▶ **Modification records**:
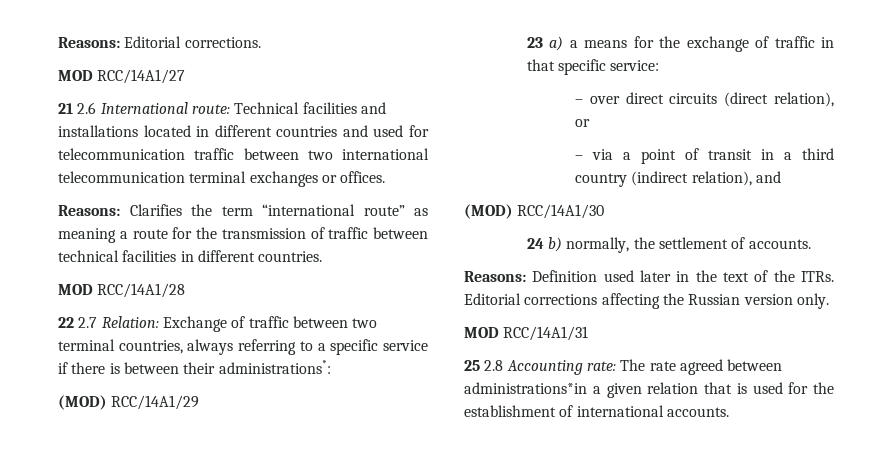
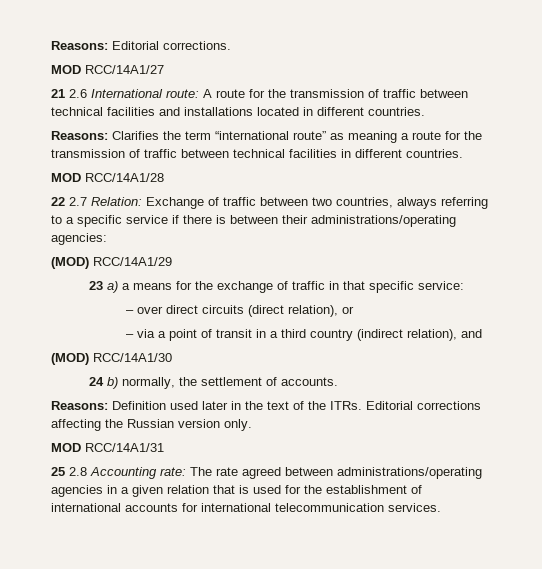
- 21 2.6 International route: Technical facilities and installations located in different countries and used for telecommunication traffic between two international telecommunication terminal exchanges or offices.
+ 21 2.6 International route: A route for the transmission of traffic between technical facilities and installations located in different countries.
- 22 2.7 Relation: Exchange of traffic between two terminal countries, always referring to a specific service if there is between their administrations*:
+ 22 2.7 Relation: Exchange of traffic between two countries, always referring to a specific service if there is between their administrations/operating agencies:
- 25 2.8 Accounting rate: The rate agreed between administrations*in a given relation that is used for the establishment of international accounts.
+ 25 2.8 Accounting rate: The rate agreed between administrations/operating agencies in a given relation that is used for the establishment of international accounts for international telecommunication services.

---

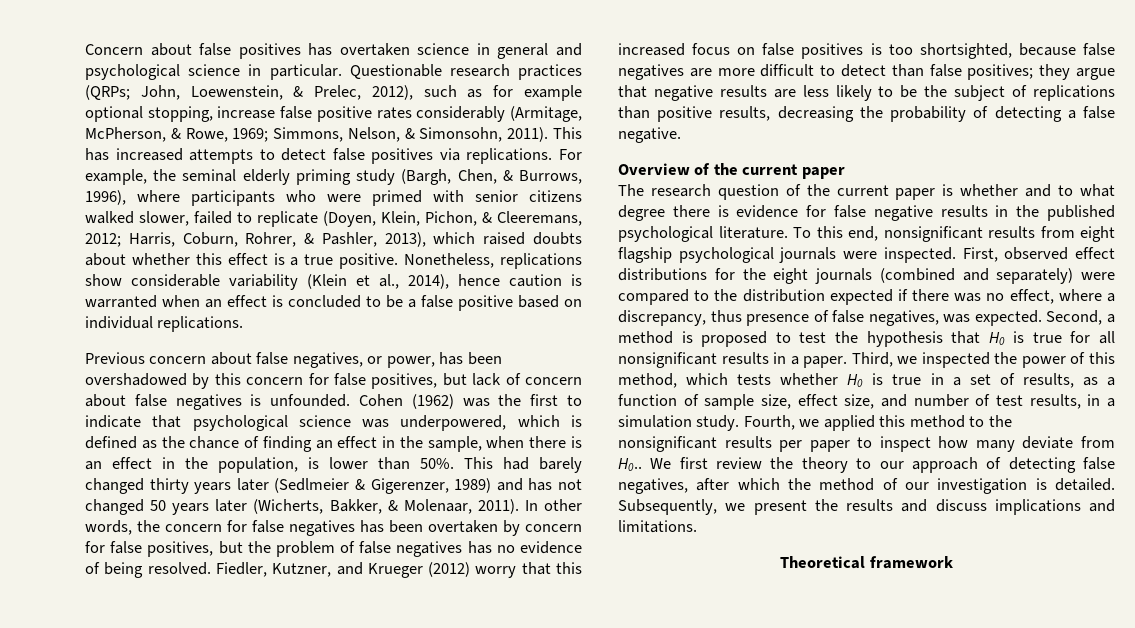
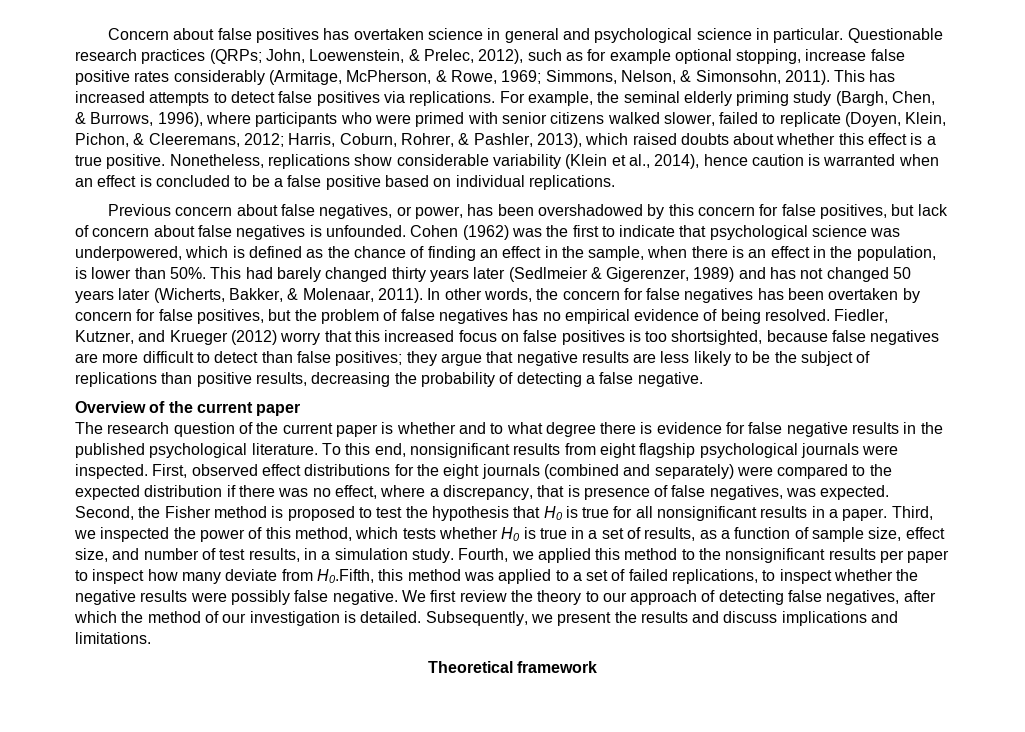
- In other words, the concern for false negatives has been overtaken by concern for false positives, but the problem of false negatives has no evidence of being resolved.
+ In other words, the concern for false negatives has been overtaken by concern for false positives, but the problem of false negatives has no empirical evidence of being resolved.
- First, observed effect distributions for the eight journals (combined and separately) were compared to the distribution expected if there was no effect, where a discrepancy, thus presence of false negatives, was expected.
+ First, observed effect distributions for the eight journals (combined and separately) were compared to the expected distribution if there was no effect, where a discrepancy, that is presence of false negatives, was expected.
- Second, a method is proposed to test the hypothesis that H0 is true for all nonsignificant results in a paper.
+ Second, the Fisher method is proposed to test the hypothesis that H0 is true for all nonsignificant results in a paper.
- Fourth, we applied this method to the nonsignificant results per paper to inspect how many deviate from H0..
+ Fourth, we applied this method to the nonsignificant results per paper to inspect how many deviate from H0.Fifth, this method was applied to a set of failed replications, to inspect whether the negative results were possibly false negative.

▶ **Problem details**:
Transcribe the records above from the line holding "two countries, always" down to the line holding "international telecommunication services.", inclusive, without adding anything.

▶ **Answer space**:
+ 22 2.7 Relation: Exchange of traffic between two countries, always referring to a specific service if there is between their administrations/operating agencies:
- 25 2.8 Accounting rate: The rate agreed between administrations*in a given relation that is used for the establishment of international accounts.
+ 25 2.8 Accounting rate: The rate agreed between administrations/operating agencies in a given relation that is used for the establishment of international accounts for international telecommunication services.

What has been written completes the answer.